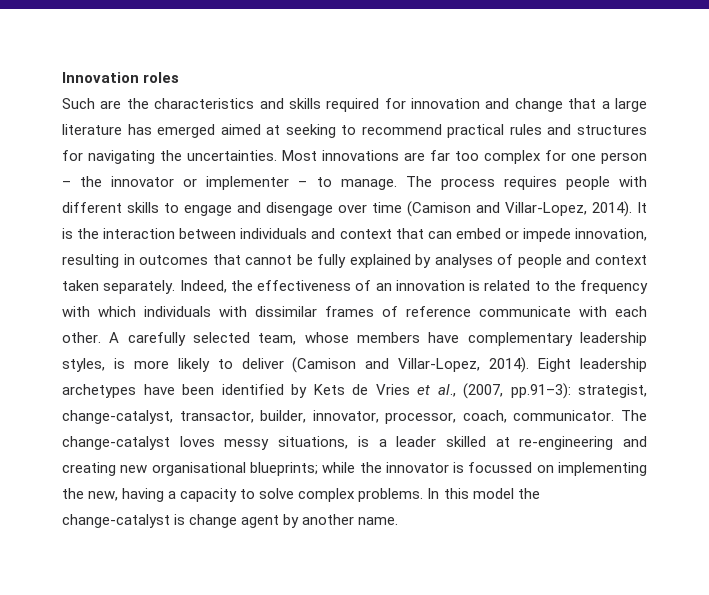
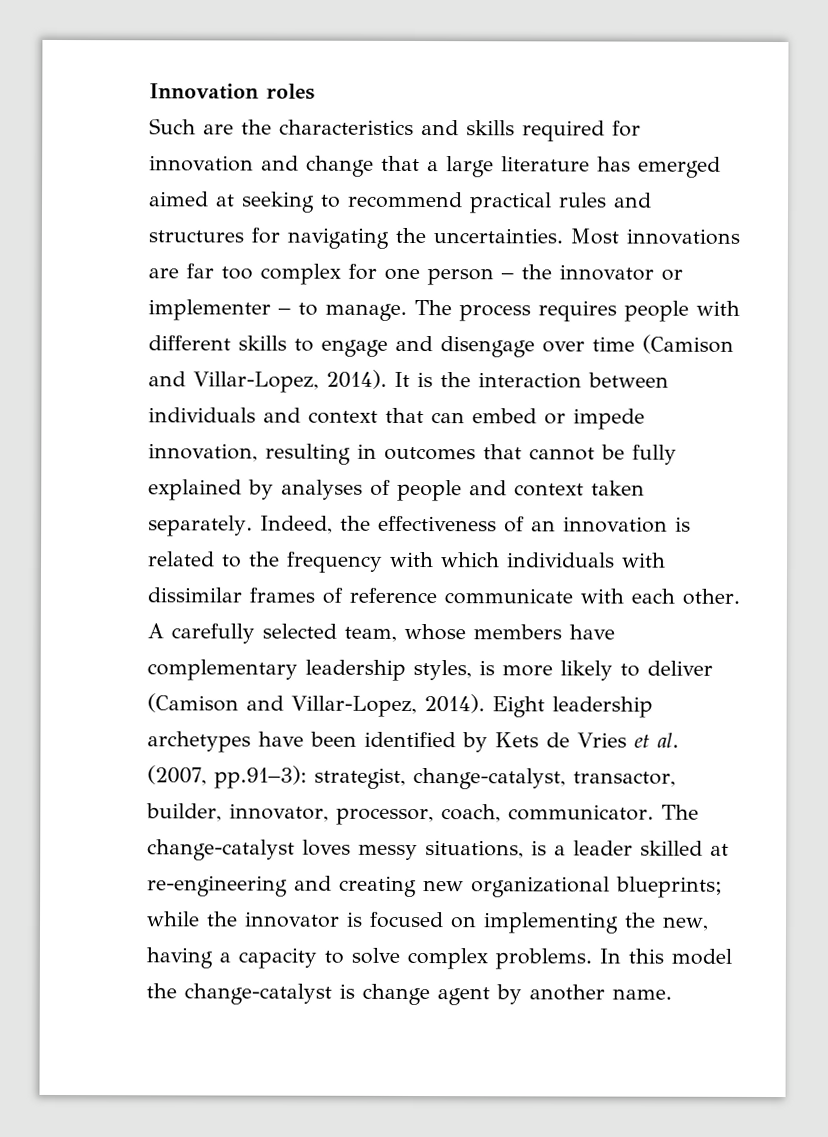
- Eight leadership archetypes have been identified by Kets de Vries et al., (2007, pp.91–3): strategist, change-catalyst, transactor, builder, innovator, processor, coach, communicator.
+ Eight leadership archetypes have been identified by Kets de Vries et al. (2007, pp.91–3): strategist, change-catalyst, transactor, builder, innovator, processor, coach, communicator.
- The change-catalyst loves messy situations, is a leader skilled at re-engineering and creating new organisational blueprints; while the innovator is focussed on implementing the new, having a capacity to solve complex problems.
+ The change-catalyst loves messy situations, is a leader skilled at re-engineering and creating new organizational blueprints; while the innovator is focused on implementing the new, having a capacity to solve complex problems.

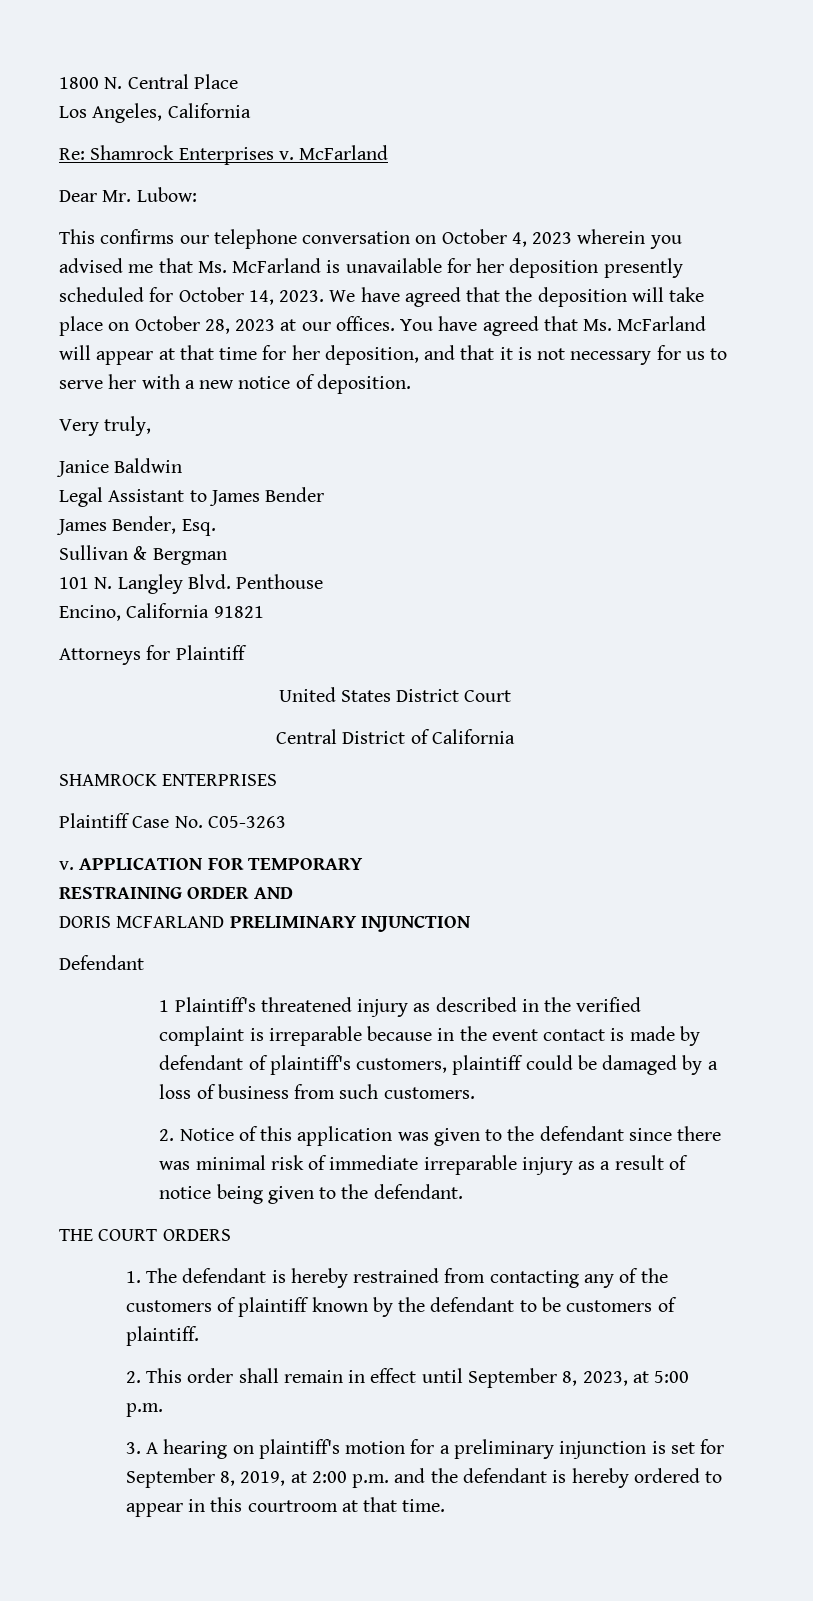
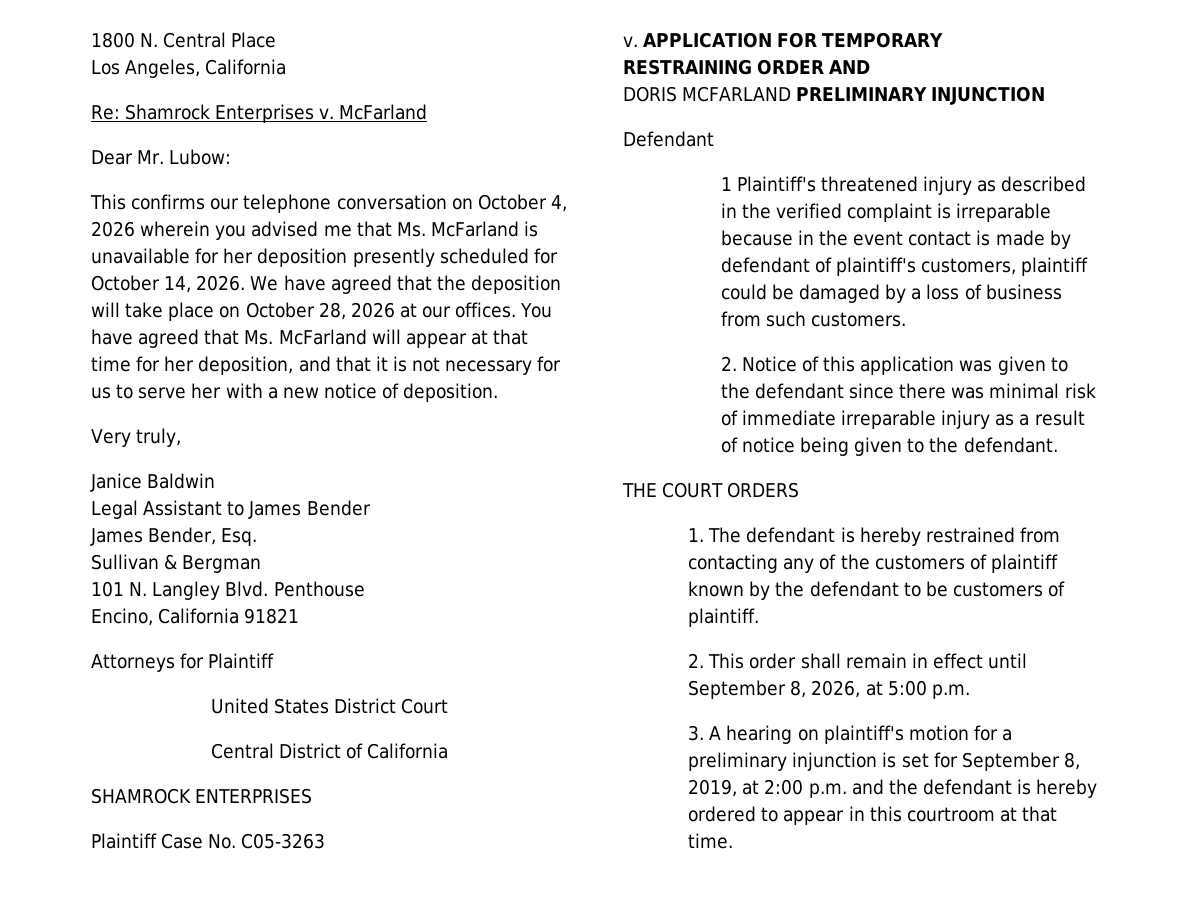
- This confirms our telephone conversation on October 4, 2023 wherein you advised me that Ms. McFarland is unavailable for her deposition presently scheduled for October 14, 2023.
+ This confirms our telephone conversation on October 4, 2026 wherein you advised me that Ms. McFarland is unavailable for her deposition presently scheduled for October 14, 2026.
- We have agreed that the deposition will take place on October 28, 2023 at our offices.
+ We have agreed that the deposition will take place on October 28, 2026 at our offices.
- 2. This order shall remain in effect until September 8, 2023, at 5:00 p.m.
+ 2. This order shall remain in effect until September 8, 2026, at 5:00 p.m.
========================================
## PROBLEM
Make an exact copy of all entries above, dropping the images.

## ANSWER TO THIS TASK
- Eight leadership archetypes have been identified by Kets de Vries et al., (2007, pp.91–3): strategist, change-catalyst, transactor, builder, innovator, processor, coach, communicator.
+ Eight leadership archetypes have been identified by Kets de Vries et al. (2007, pp.91–3): strategist, change-catalyst, transactor, builder, innovator, processor, coach, communicator.
- The change-catalyst loves messy situations, is a leader skilled at re-engineering and creating new organisational blueprints; while the innovator is focussed on implementing the new, having a capacity to solve complex problems.
+ The change-catalyst loves messy situations, is a leader skilled at re-engineering and creating new organizational blueprints; while the innovator is focused on implementing the new, having a capacity to solve complex problems.

- This confirms our telephone conversation on October 4, 2023 wherein you advised me that Ms. McFarland is unavailable for her deposition presently scheduled for October 14, 2023.
+ This confirms our telephone conversation on October 4, 2026 wherein you advised me that Ms. McFarland is unavailable for her deposition presently scheduled for October 14, 2026.
- We have agreed that the deposition will take place on October 28, 2023 at our offices.
+ We have agreed that the deposition will take place on October 28, 2026 at our offices.
- 2. This order shall remain in effect until September 8, 2023, at 5:00 p.m.
+ 2. This order shall remain in effect until September 8, 2026, at 5:00 p.m.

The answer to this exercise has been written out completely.